What would you do?
...If you lived in Ojeda and had practically no income, since you don't own land and live too far away from the coffee plantations to make it worth your while to pick coffee, and even if you could get up there to pick the beans, the Haitian workers would out compete you! What would you do for income to put food on the table?
How about a rock party?
One day a home builder stops by your community and goes out to examine the rocks on the beach. He finds quite a few that are clean white; with relatively flat sides. Eduardo sees him examining the rocks and goes out to inquire. The man invites him to gather the clean white rocks into piles and then put them into bags. If Eduardo will do this, the man promises to pay fifteen pesos (fifty cents) per bag. They both agree to the measuring unit: empty five gallon paint buckets... and so a business got launched!
Teamwork:
Each afternoon, when the sun's rays don't blind people from distinguishing between really clean rocks and so-so rocks, Eduardo and his neighbors walk down from their homes to the beach, along with their grandchildren. Everyone joins in the task of gathering rocks; each according to his or her ability.
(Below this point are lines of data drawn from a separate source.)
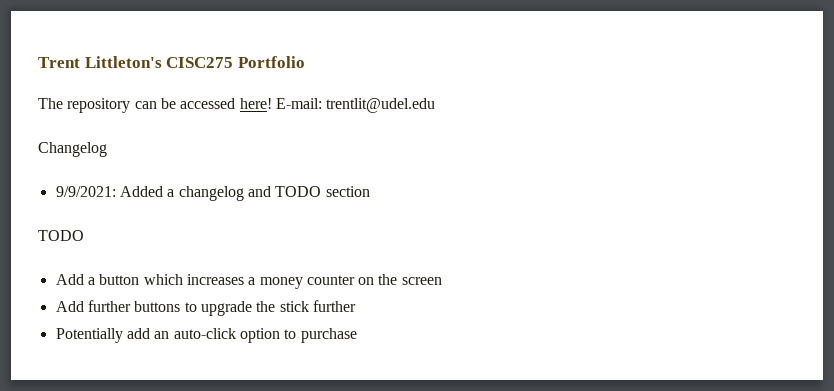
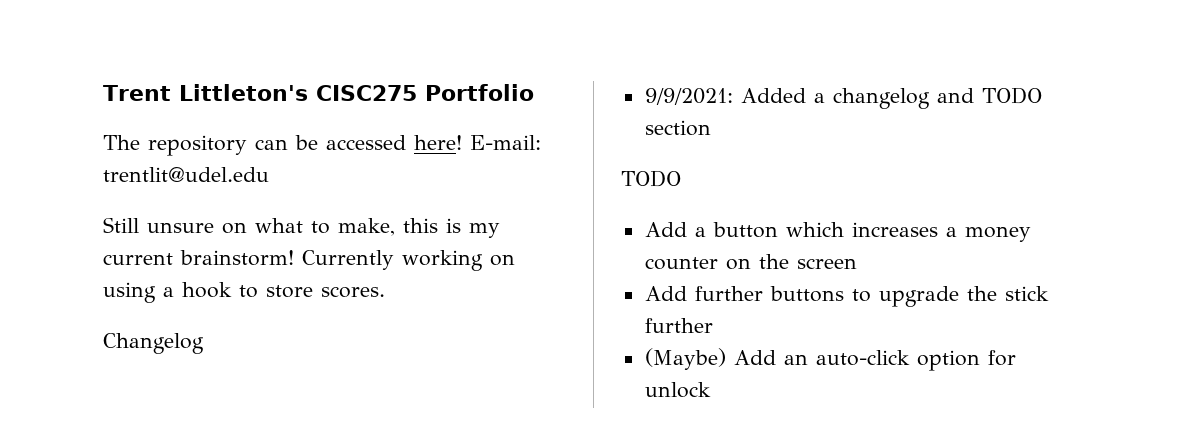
(436, 105) none -> [103,217,500,238] [103,250,515,271] [103,282,385,303] // Still unsure on what to make, this is my current brainstorm! Currently working on using a hook to store scores.
[55,328,150,343] Potentially add -> [644,348,776,370] (Maybe) Add
[284,328,357,343] to purchase -> [987,350,1016,366] [644,382,711,398] for unlock

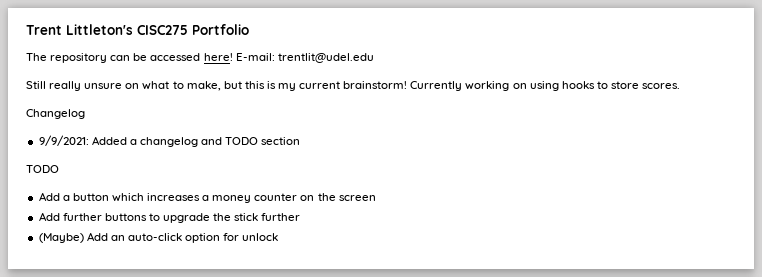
(139, 225) none -> [49,81,82,91] really
(395, 227) none -> [223,81,242,89] but
[163,282,232,298] a hook -> [561,81,595,89] hooks

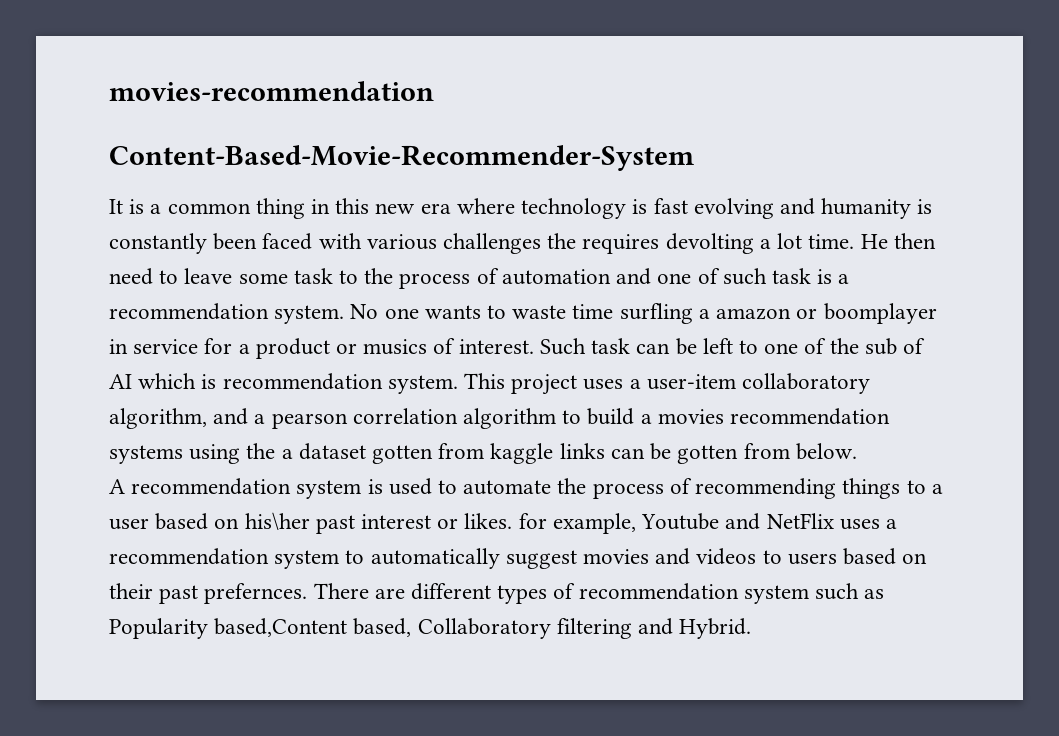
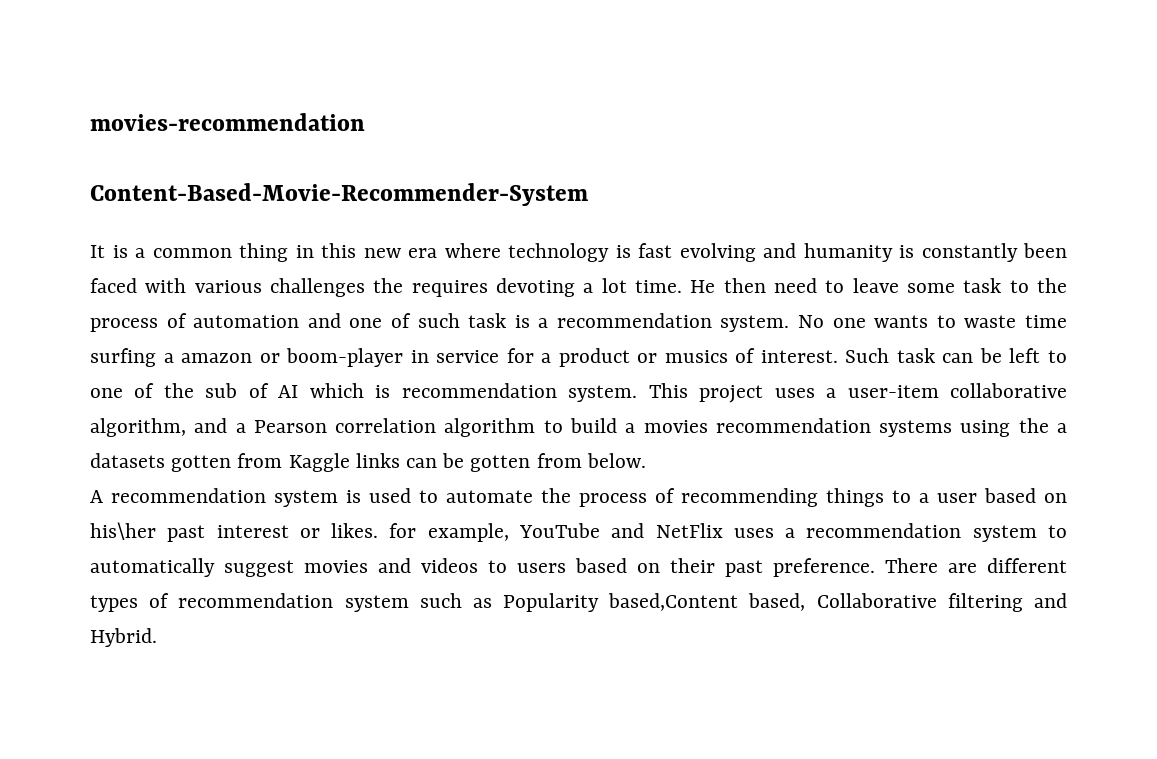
[665,233,754,254] devolting -> [495,278,575,297] devoting
[619,303,693,324] surfling -> [90,348,156,367] surfing
[823,303,937,324] boomplayer -> [286,348,404,367] boom-player
[742,373,871,394] collaboratory -> [950,383,1067,398] collaborative
[271,413,348,429] pearson -> [253,420,327,433] Pearson
[298,443,554,464] dataset gotten from kaggle -> [90,453,350,472] datasets gotten from Kaggle
[641,513,720,530] Youtube -> [519,523,600,538] YouTube
[204,583,308,604] prefernces. -> [773,558,875,577] preference.
[417,618,551,639] Collaboratory -> [816,593,937,608] Collaborative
As the darkness descends, the parents and grandparents begin to load the strong plastic bags and tie them off. Each bag weighs between forty to fifty pounds. They then carry the bags up to the side of the highway that runs along the coast, between Barahona and Pedernales.
Work is play/play is work:
Ordinarily, the adults would be ashamed to be seen doing this sort of lowest level menial labor. People have their dignity to uphold and when one stoops to picking up rocks, it is like broadcasting that the person is practically destitute. Who wants to reveal that kind of message to the community at large? How many people in the "developed" countries would rather jump out of a window than have their poverty known by their peers? But enter the children...and an embarrassing job becomes a fun exercise. Even teenagers are able to gather under the umbrella of fun making that the children deploy. Imagine how different this scene would be, without the laughing "little people"!
Who is really poor?
By choosing to work, rather than beg or sit around complaining, the adults in Ojeda who go down to the beach every afternoon have found a way to keep the worst of poverty at bay: poverty of spirit. When one observes the parents, grandparents and children all sharing in a common survival task, one senses a richness of spirit. These are not defeated people, even though life has not dealt them a royal flush or even two of a kind.